The intellectual challenge lies here: to see commonality could potentially dilute the doctrinal understanding, or worse still the purity in a person's initial conviction- why? Because if it is common, one could begin seeing (if one hasnt ardy) that what differs protestant teaching from the catholic’, is a matter of human interpretation. Which brings to mind how much exactly, are religions divine, and how much are they human-inspired. Understandably, a human-inspired religion can only gather so much conviction in the masses. This is the beginning of more profound reflection: we stop asking what my religion means, but what does Religion mean to me. What is subjective and what is objective?

It is the appreciation of the objective, that we replace our prejudice with appreciation.

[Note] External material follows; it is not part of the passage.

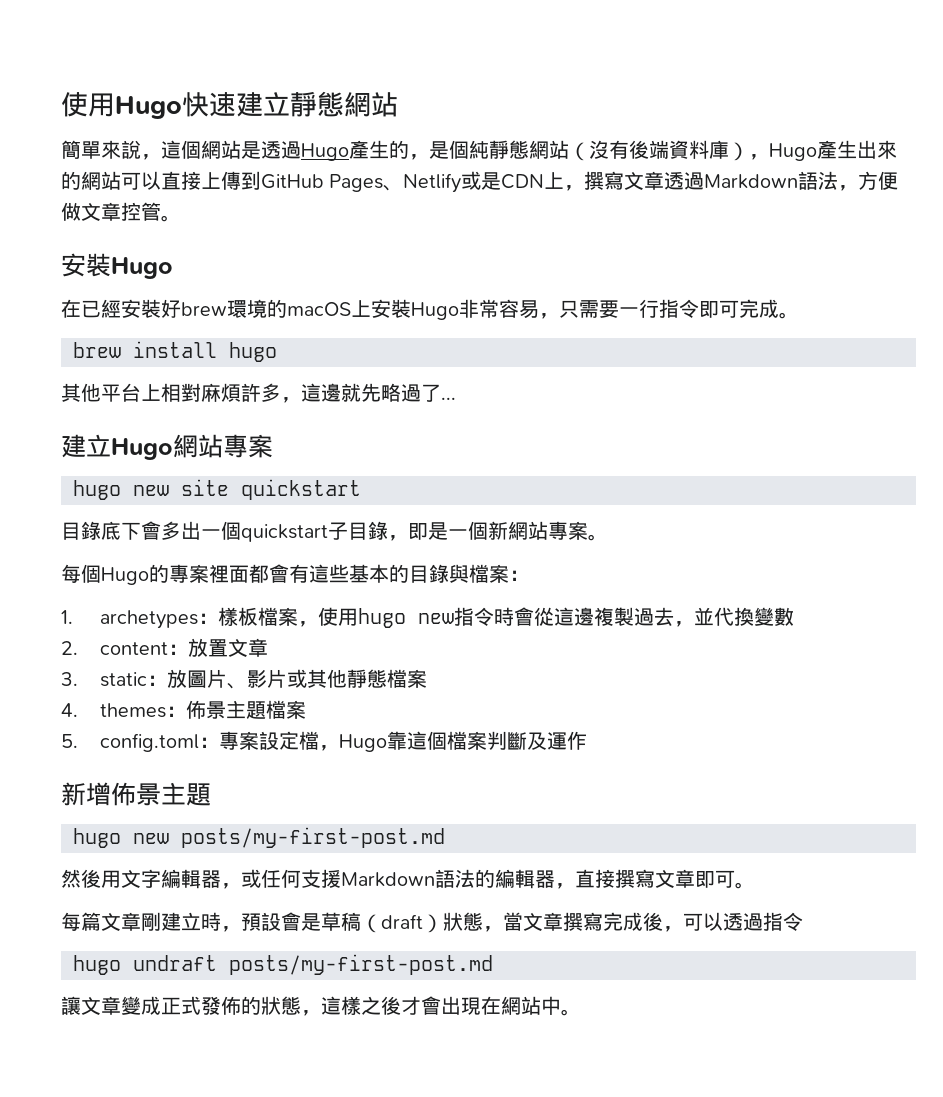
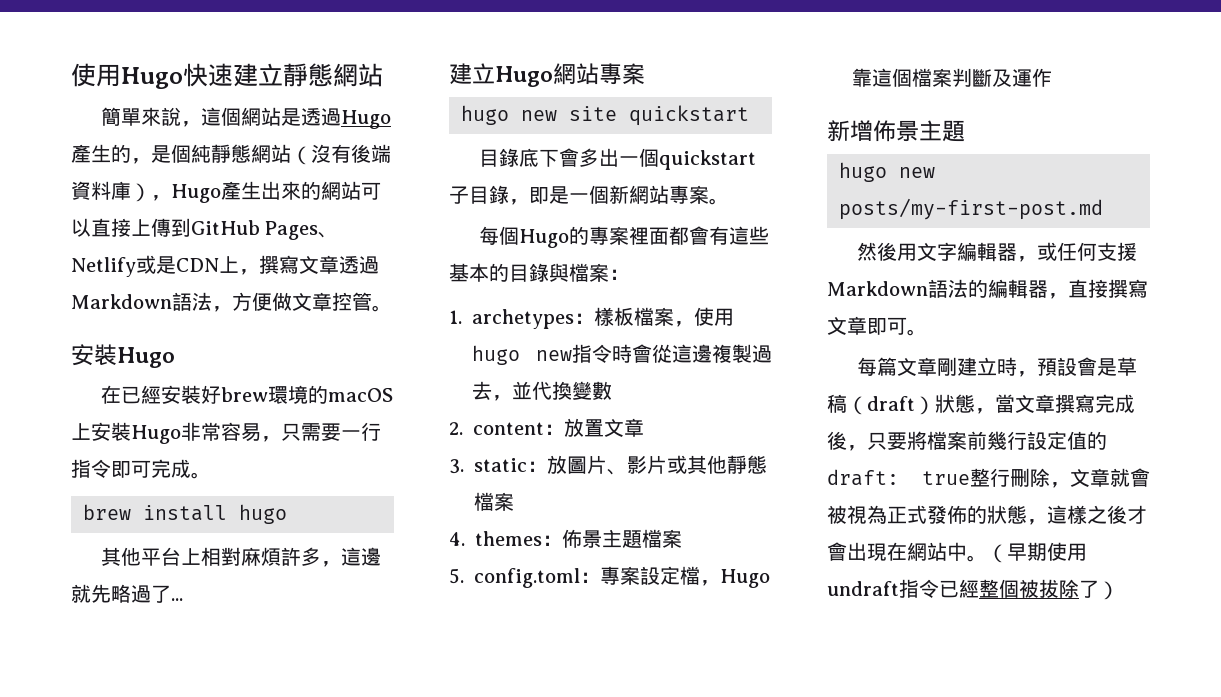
[683,912,803,931] [73,954,493,975] [61,996,161,1015] 可以透過指令 // hugo undraft posts/my-first-post.md // 讓文章變成 -> [867,431,1107,450] [827,468,1150,488] [827,505,887,524] 只要將檔案前幾行設定值的draft: true整行刪除，文章就會被視為
(581, 1012) none -> [987,542,1087,563] [827,579,1119,600] （早期使用undraft指令已經整個被拔除了）

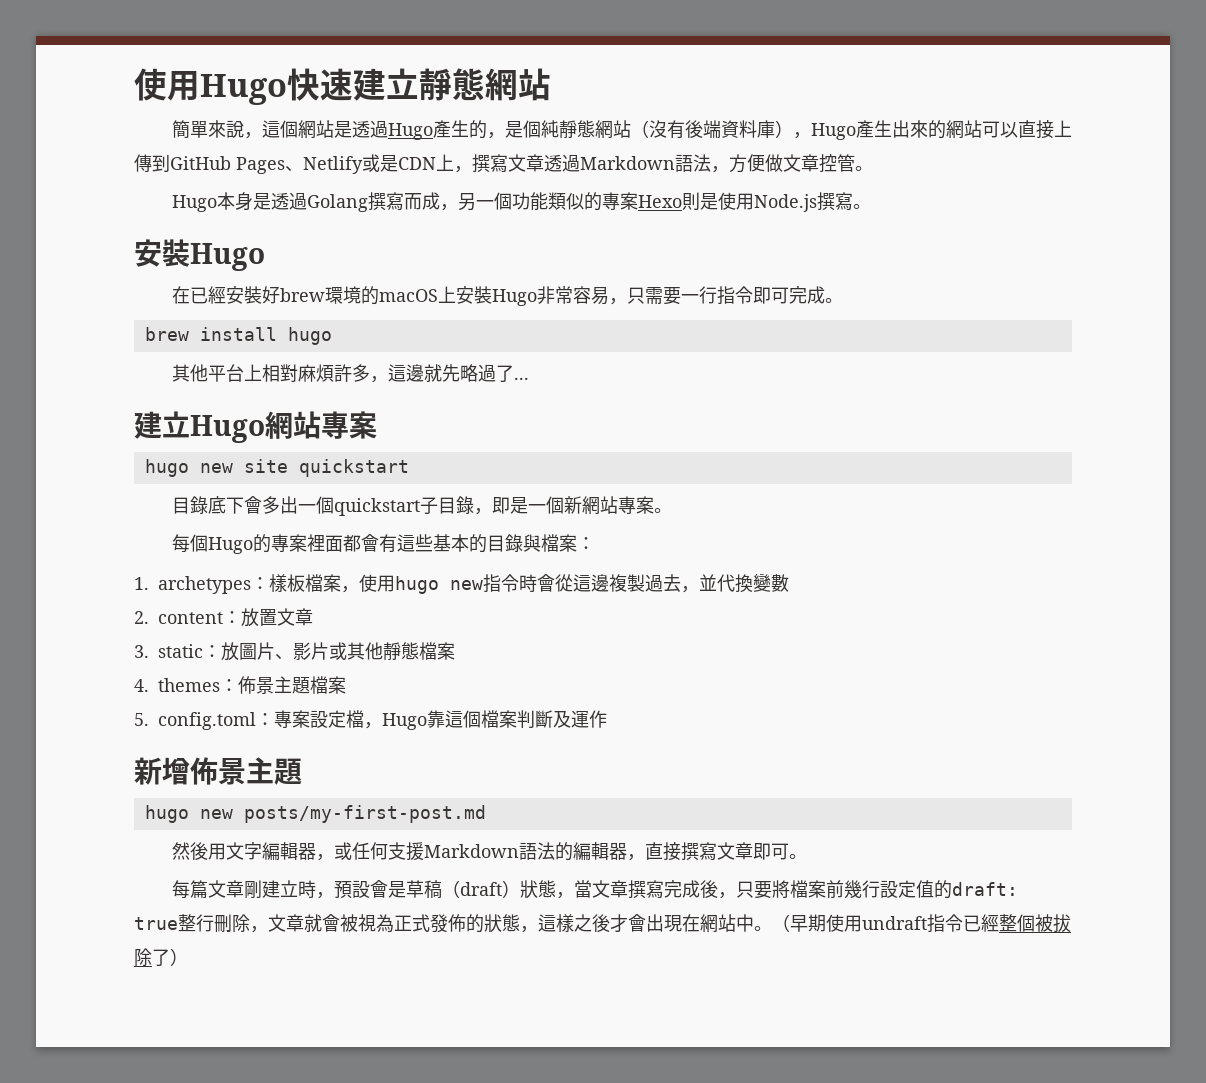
(392, 308) none -> [171,192,871,212] // Hugo本身是透過Golang撰寫而成，另一個功能類似的專案Hexo則是使用Node.js撰寫。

Every person, almost definitionally, as part of being a person holds his world-view, and sees through the lenses which are often filled with a certain degree of prejudice and ignorance as well. How then does truth emerge, with vessels incapable of holding the weight of pure, unstained truth? How do you pour new wine into old wineskins without it bursting? There is that school of thought, arising from a case in America that holds that truth emerges from a marketplace of ideas. In the discussion of interreligious faith, we should await eagerly in our learning, the emergence of truth. That perhaps is where we eradicate our prejudices. Because truth resides in all of us, as moral and rational beings, we must first get rid of the illusion that every person is the perfect embodiment of whatever his religion professes. He is human, as we ourselves are and have “fallen short of the glory of God”.
The necessary second step, is to acknowledge not that we are prejudiced, but that the possibility of being prejudiced is very real. We look through the prisms of our own experiences, and undergo what is a very personal encounter within our own faith. More often than not, our faith moulds our perception because it offers an explanation for what happens within ourselves, and makes sense of what is without. Naturally, when a different perspective is proffered, one that threatens our order of life, because it is another sense of right and wrong, we react to it in a hostile manner. Prejudice is just a manifestation of that hostility.

It is at this point in time, that we might come to realize that our prejudices might just be a shallow attempt at splitting hairs between different religions, that if the starting point for all religion is the same, the need to provide Man with a sound basis for the “questions of his heart”, then a different religion is a result of another language being used, and a different expression that results from that use of language, which in turn sparks different traditions and consequently, different believers. We are not so different then, are we?

Put simply, the difference between appreciation and prejudice, which is the key point of studying the different religions, is also the difference between dialogue and debate- one seeks to know, another seeks to be right. More often than not, the need to be right is almost an inevitable consequence of the fear of being wrong. A dialogue embraces the realities that there is a fear of being wrong, but that all are seeking what is right. An accumulation of knowledge, must serve that greater purpose of reaching out for the right, by seeing the unique-ness and the rich heritage present in the various religions, even if it cannot be understood in its full complexity, it must allow us a deep awareness of the historical persecutions and promote sensitivity for the other.

In summary, the Dalai Lama offers a paradoxical proposition: the importance of knowledge on religion is so that we stop emphasizing on religion.